Image comparison data:
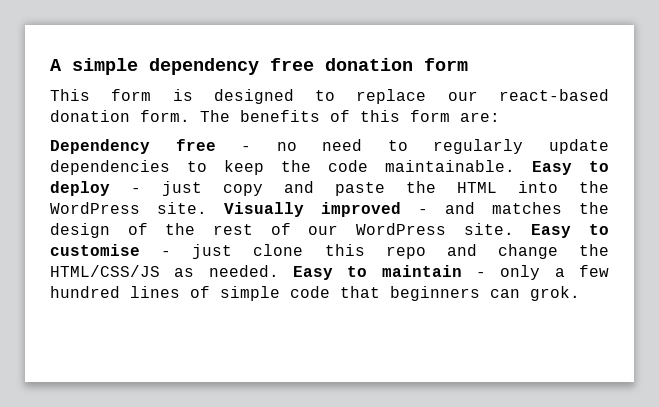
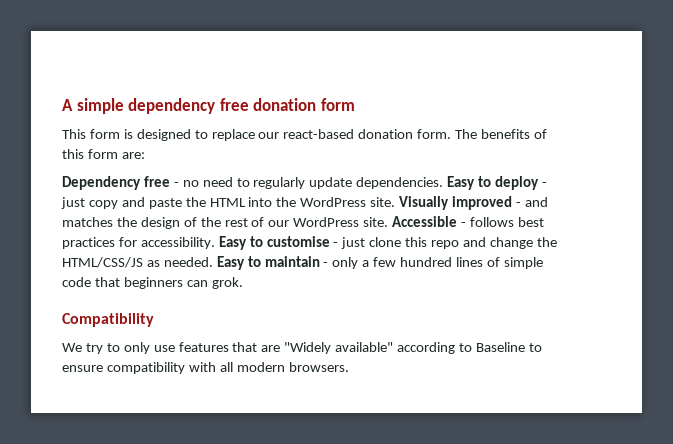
- Dependency free - no need to regularly update dependencies to keep the code maintainable.
+ Dependency free - no need to regularly update dependencies.
+ Accessible - follows best practices for accessibility.
+ Compatibility
+ We try to only use features that are "Widely available" according to Baseline to ensure compatibility with all modern browsers.

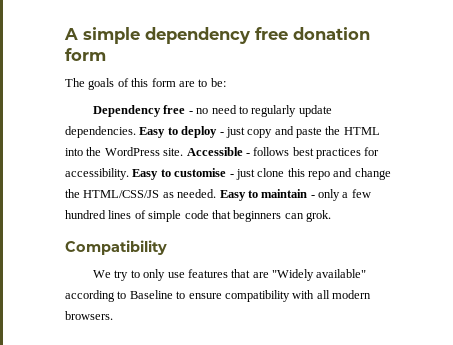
- This form is designed to replace our react-based donation form. The benefits of this form are:
+ The goals of this form are to be:
- Visually improved - and matches the design of the rest of our WordPress site.

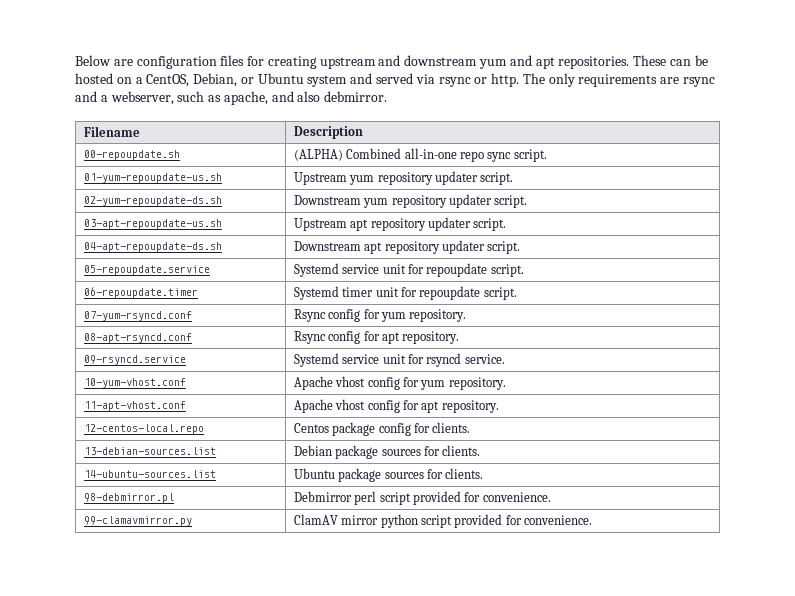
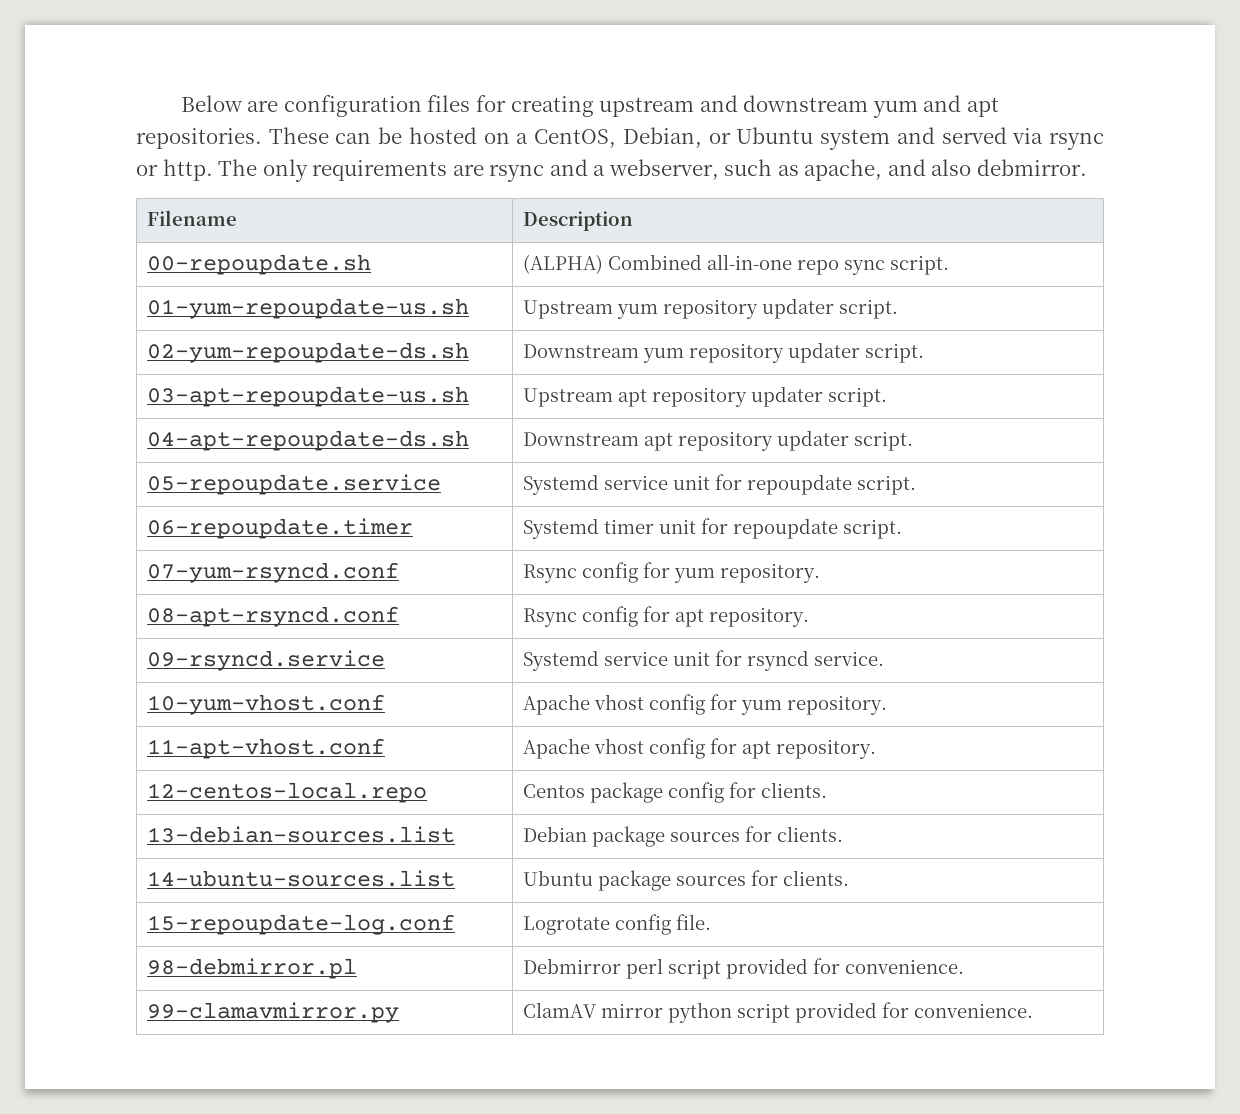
+ 15-repoupdate-log.conf | Logrotate config file.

▸ Assignment:
For every entry above, write it out exactly and remove any image.

▸ Written response:
- Dependency free - no need to regularly update dependencies to keep the code maintainable.
+ Dependency free - no need to regularly update dependencies.
+ Accessible - follows best practices for accessibility.
+ Compatibility
+ We try to only use features that are "Widely available" according to Baseline to ensure compatibility with all modern browsers.

- This form is designed to replace our react-based donation form. The benefits of this form are:
+ The goals of this form are to be:
- Visually improved - and matches the design of the rest of our WordPress site.

+ 15-repoupdate-log.conf | Logrotate config file.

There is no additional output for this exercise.